◆ Exercise prompt:
Give the data below again exactly as it stands. Omit the pictures.

◆ Provided entries:
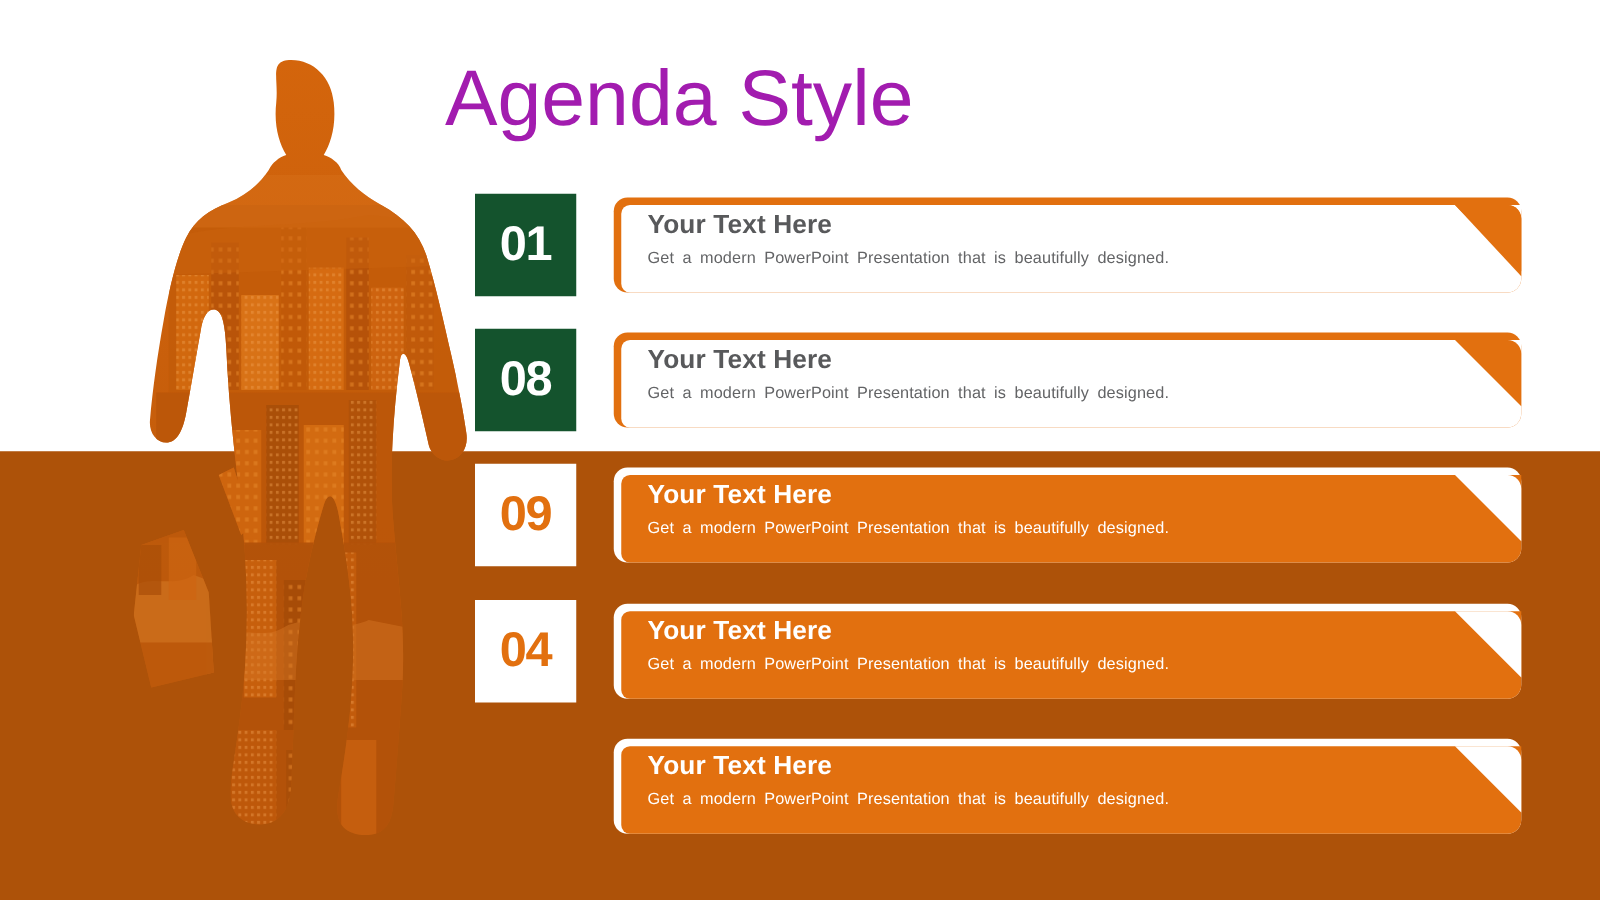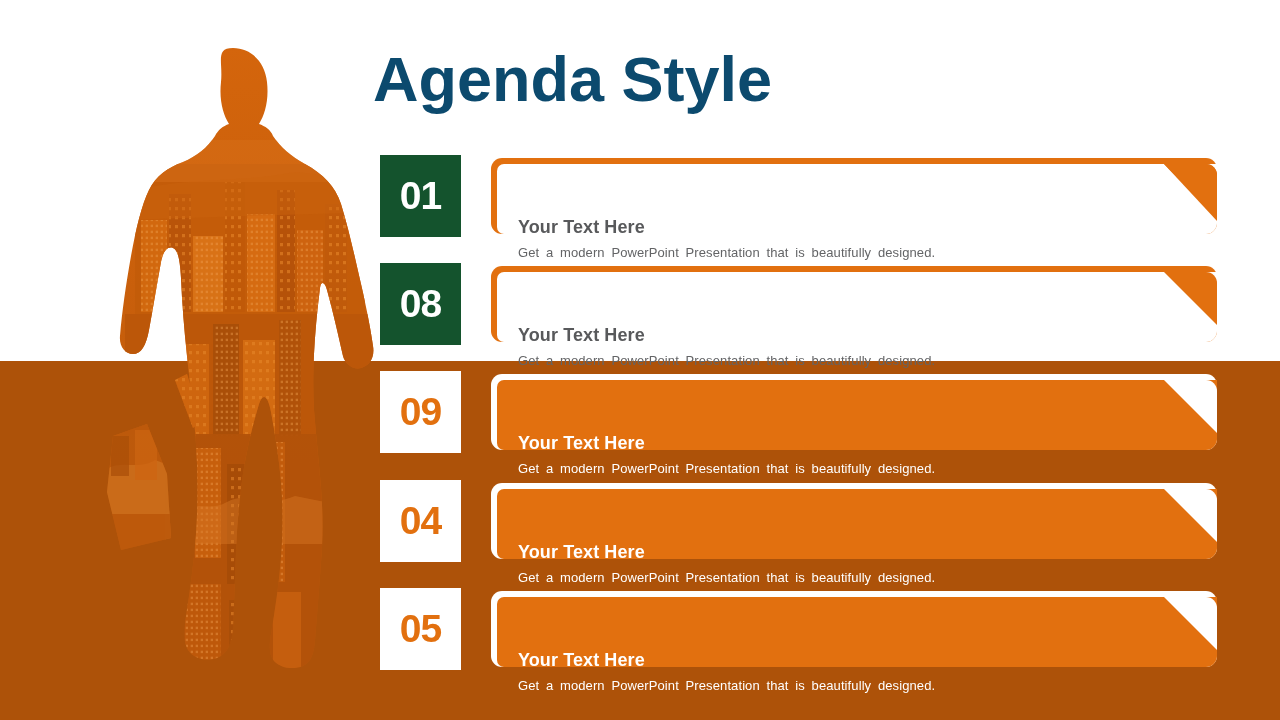--- a/index.html
+++ b/index.html
@@ -14,40 +14,40 @@
   
   .bg-top{position:absolute;left:0;top:0;width:1280px;height:361px;background:#ffffff;}
   .bg-bottom{position:absolute;left:0;top:361px;width:1280px;height:359px;background:#AD5209;}
 
   
   .figure-wrap{position:absolute;left:55px;top:44px;width:330px;height:640px;}
   .figure-wrap svg{display:block;width:330px;height:640px;}
 
   
   .title{
-    position:absolute;left:373px;top:46px;
-    font-size:63px;line-height:1.05;font-weight:700;
-    color:#0c4a6e;letter-spacing:0px;white-space:nowrap;
+    position:absolute;left:356px;top:46px;
+    font-size:63px;line-height:1.05;font-weight:400;
+    color:#a21caf;letter-spacing:0px;white-space:nowrap;
   }
 
   
   .row{position:absolute;left:380px;width:840px;height:82px;}
   .num-box{
     position:absolute;left:0;top:0;width:81px;height:82px;
     display:flex;align-items:center;justify-content:center;
     font-size:39px;font-weight:bold;letter-spacing:-1px;
   }
   .banner{
     position:absolute;left:108px;top:0;width:732px;height:82px;
   }
   .banner svg{display:block;width:732px;height:82px;}
   .banner-text{
     position:absolute;left:30px;top:12px;width:660px;
   }
-  .bt-head{font-size:18px;font-weight:bold;line-height:26px;letter-spacing:0.1px;margin-top:47px;}
+  .bt-head{font-size:21px;font-weight:bold;line-height:26px;letter-spacing:0.1px;}
   .bt-body{font-size:13px;font-weight:400;line-height:25px;letter-spacing:0.1px;word-spacing:3px;}
 
   
   .light .num-box{background:#14532d;color:#ffffff;}
   .light .bt-head{color:#58595B;}
   .light .bt-body{color:#636466;}
 
   
   .dark .num-box{background:#ffffff;color:#E2700F;}
   .dark .bt-head{color:#ffffff;}
@@ -228,21 +228,20 @@
         <path d="M676,9 L729,62 L729,20 a11,11 0 0 0 -11,-11 Z" fill="#ffffff"></path>
       </svg>
       <div class="banner-text">
         <div class="bt-head">Your Text Here</div>
         <div class="bt-body">Get a modern  PowerPoint  Presentation that is beautifully  designed.</div>
       </div>
     </div>
   </div>
 
   <div class="row dark" style="top:588px;">
-    <div class="num-box">05</div>
     <div class="banner">
       <svg viewBox="0 0 732 82" xmlns="http://www.w3.org/2000/svg" aria-hidden="true">
         <path d="M14,3 H718 a11,11 0 0 1 11,11 V68 a11,11 0 0 1 -11,11 H14 a11,11 0 0 1 -11,-11 V14 a11,11 0 0 1 11,-11 Z" fill="#ffffff"></path>
         <path d="M16,9 H674 L729,9 L729,14 V68 a11,11 0 0 1 -11,11 H16 a7,7 0 0 1 -7,-7 V16 a7,7 0 0 1 7,-7 Z" fill="#E2700F"></path>
         <path d="M676,9 L729,62 L729,20 a11,11 0 0 0 -11,-11 Z" fill="#ffffff"></path>
       </svg>
       <div class="banner-text">
         <div class="bt-head">Your Text Here</div>
         <div class="bt-body">Get a modern  PowerPoint  Presentation that is beautifully  designed.</div>
       </div>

◆ Reply:
--- a/index.html
+++ b/index.html
@@ -14,40 +14,40 @@
   
   .bg-top{position:absolute;left:0;top:0;width:1280px;height:361px;background:#ffffff;}
   .bg-bottom{position:absolute;left:0;top:361px;width:1280px;height:359px;background:#AD5209;}
 
   
   .figure-wrap{position:absolute;left:55px;top:44px;width:330px;height:640px;}
   .figure-wrap svg{display:block;width:330px;height:640px;}
 
   
   .title{
-    position:absolute;left:373px;top:46px;
-    font-size:63px;line-height:1.05;font-weight:700;
-    color:#0c4a6e;letter-spacing:0px;white-space:nowrap;
+    position:absolute;left:356px;top:46px;
+    font-size:63px;line-height:1.05;font-weight:400;
+    color:#a21caf;letter-spacing:0px;white-space:nowrap;
   }
 
   
   .row{position:absolute;left:380px;width:840px;height:82px;}
   .num-box{
     position:absolute;left:0;top:0;width:81px;height:82px;
     display:flex;align-items:center;justify-content:center;
     font-size:39px;font-weight:bold;letter-spacing:-1px;
   }
   .banner{
     position:absolute;left:108px;top:0;width:732px;height:82px;
   }
   .banner svg{display:block;width:732px;height:82px;}
   .banner-text{
     position:absolute;left:30px;top:12px;width:660px;
   }
-  .bt-head{font-size:18px;font-weight:bold;line-height:26px;letter-spacing:0.1px;margin-top:47px;}
+  .bt-head{font-size:21px;font-weight:bold;line-height:26px;letter-spacing:0.1px;}
   .bt-body{font-size:13px;font-weight:400;line-height:25px;letter-spacing:0.1px;word-spacing:3px;}
 
   
   .light .num-box{background:#14532d;color:#ffffff;}
   .light .bt-head{color:#58595B;}
   .light .bt-body{color:#636466;}
 
   
   .dark .num-box{background:#ffffff;color:#E2700F;}
   .dark .bt-head{color:#ffffff;}
@@ -228,21 +228,20 @@
         <path d="M676,9 L729,62 L729,20 a11,11 0 0 0 -11,-11 Z" fill="#ffffff"></path>
       </svg>
       <div class="banner-text">
         <div class="bt-head">Your Text Here</div>
         <div class="bt-body">Get a modern  PowerPoint  Presentation that is beautifully  designed.</div>
       </div>
     </div>
   </div>
 
   <div class="row dark" style="top:588px;">
-    <div class="num-box">05</div>
     <div class="banner">
       <svg viewBox="0 0 732 82" xmlns="http://www.w3.org/2000/svg" aria-hidden="true">
         <path d="M14,3 H718 a11,11 0 0 1 11,11 V68 a11,11 0 0 1 -11,11 H14 a11,11 0 0 1 -11,-11 V14 a11,11 0 0 1 11,-11 Z" fill="#ffffff"></path>
         <path d="M16,9 H674 L729,9 L729,14 V68 a11,11 0 0 1 -11,11 H16 a7,7 0 0 1 -7,-7 V16 a7,7 0 0 1 7,-7 Z" fill="#E2700F"></path>
         <path d="M676,9 L729,62 L729,20 a11,11 0 0 0 -11,-11 Z" fill="#ffffff"></path>
       </svg>
       <div class="banner-text">
         <div class="bt-head">Your Text Here</div>
         <div class="bt-body">Get a modern  PowerPoint  Presentation that is beautifully  designed.</div>
       </div>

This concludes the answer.